La llama de la autogestión sigue prendida en la Papelera Andino. Funcionarios nacionales y provinciales visitaron y prometieron apoyo a los trabajadores que resolvieron apostar a la reactivación por sus propios medios de la planta, paralizada por decisión patronal desde fines de mayo pasado.
“Lo primero que se está tramitando es un convenio para otorgar un subsidio de 1500 pesos por mes a los trabajadores hasta que vuelvan a tener ingresos”, informó Cristian Recchio, titular de la regional Rosario de la Gerencia de Empleo del Ministerio de Trabajo de la Nación, tras la visita a Andino del último miércoles. Hasta la fábrica llegaron además Rubén Ferreyra, también funcionario de la cartera laboral nacional; el delegado regional del Inaes Esteban Mariño y Gerardo Canseco, del Ministerio de Trabajo de la provincia, quienes fueron recibidos por los trabajadores encabezado por el secretario general del sindicato de Papeleros, Ceferino Lioi y el titular de la CGT San Lorenzo, Edgardo Quiroga.
“Para sostener los puestos de trabajo va a hacer falta mucho apoyo de los distintos niveles de gobierno, en la planta no se hacen inversiones hace muchos años y hay que mejorar las condiciones de higiene y seguridad”, señaló Recchio al evaluar la situación.
La falta de condiciones de higiene y seguridad fue justamente lo que provocó la clausura de la fábrica, dispuesta por la cartera laboral santafesina a fines de mayo. Después, el empresario Alberto Gazzotti puso condiciones para la reapertura que el personal consideró inaceptables por no contemplar sus derechos salariales y sindicales. Y la paralización se fue extendiendo en el tiempo hasta hace un par de semanas, cuando los obreros, acosados por la falta de trabajo y de ingresos y tras haberse reunido con referentes de empresas recuperadas rosarinas, anunciaron la decisión de hacerse cargo de la reactivación de la fábrica, que produce papel para cajas de cartón.

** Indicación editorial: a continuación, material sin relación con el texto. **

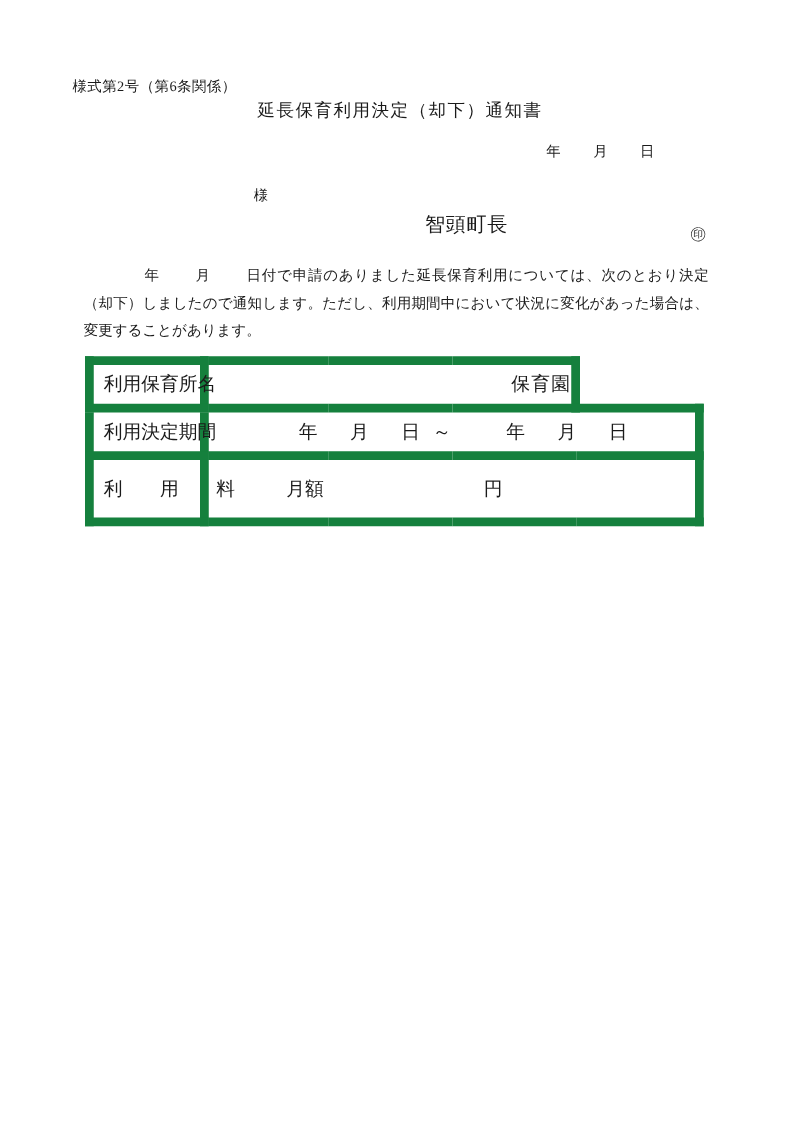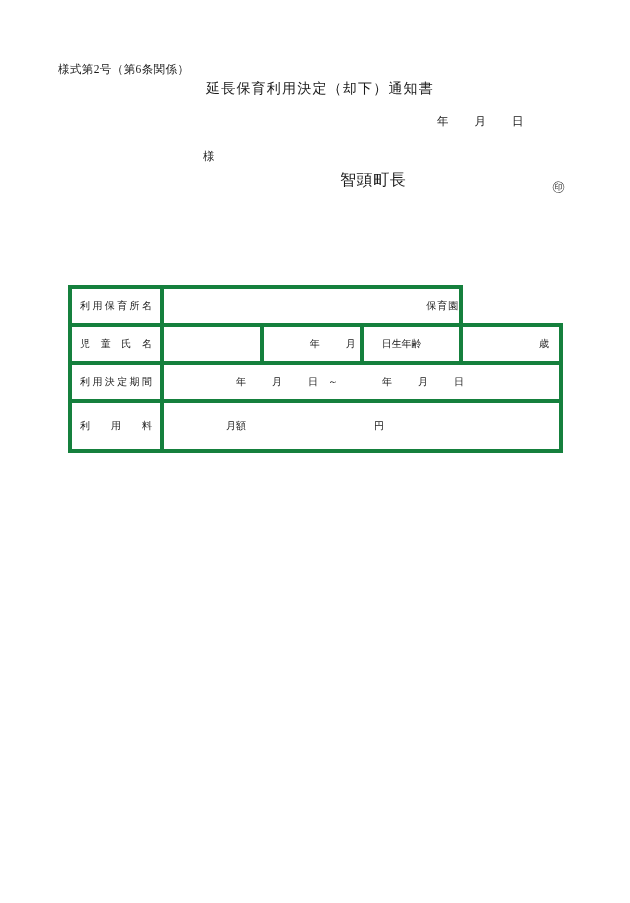"年 月" div.body-text { html: none -> <div><span></span><span>年</span><span></span><span>月</span><span></span><span>日付で申請のありました延長保育利用については、次のとおり決定（却下）しましたので通知します。ただし、利用期間中において状況に変化があった場合は、変更することがあります。</span></div> }
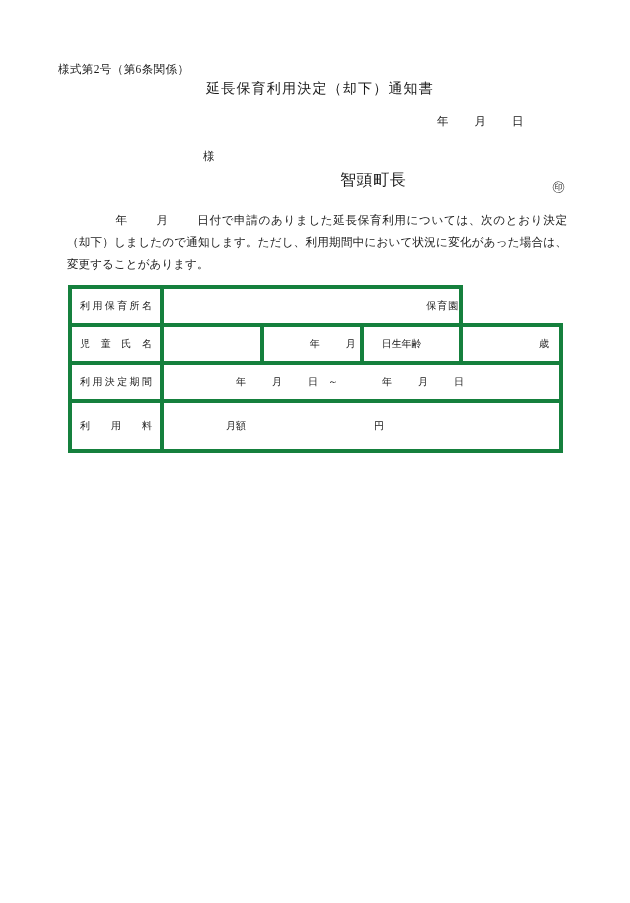"利用保育所名" .form-table td { border: 4px solid #15803d -> 7px solid #15803d; font-size: 10px -> 15px }
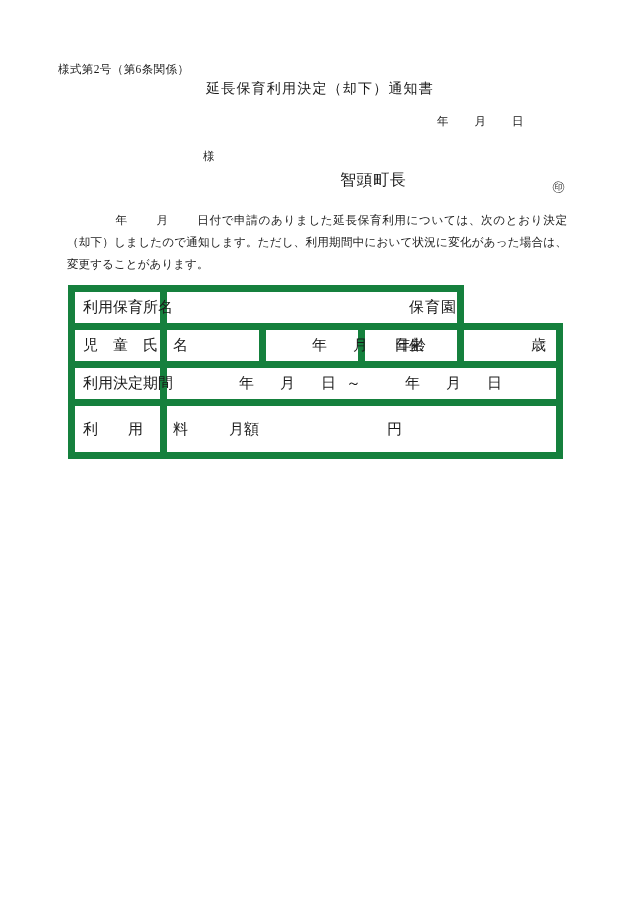"児 童 氏 名" tr { html: <tr> <td>児 童 氏 名</td> <td></td> <td><span>年</span><span></span><span>月</span><span></span><span>日生</span></td> <td>年齢</td> <td>歳</td> </tr> -> none }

Al mismo tiempo, el personal presentó ante la Justicia un pedido de pronto pago de los salarios que se le adeudan. De no tener respuesta positiva esa solicitud, se dispararía el proceso de quiebra que abriría el camino a la cesión de la explotación a la cooperativa de trabajo conformada por los empleados, cuya tramitación también comenzó.
Los puestos de trabajo que están en juego en el conflicto de Andino son casi un centenar. Y desde la Gerencia de Empleo Recchio remarcó que “la decisión de la presidenta es que cada puesto de empleo se defiende de la forma en que se pueda, con los subsidos Repro, con créditos, con asistencia técnica. Y lo ideal es que los empresarios se hagan cargo de su parte, pero si eso no ocurre hay una política de Estado nacional de apoyo a la autogestión”, remarcó el funcionario del Ministerio de Trabajo.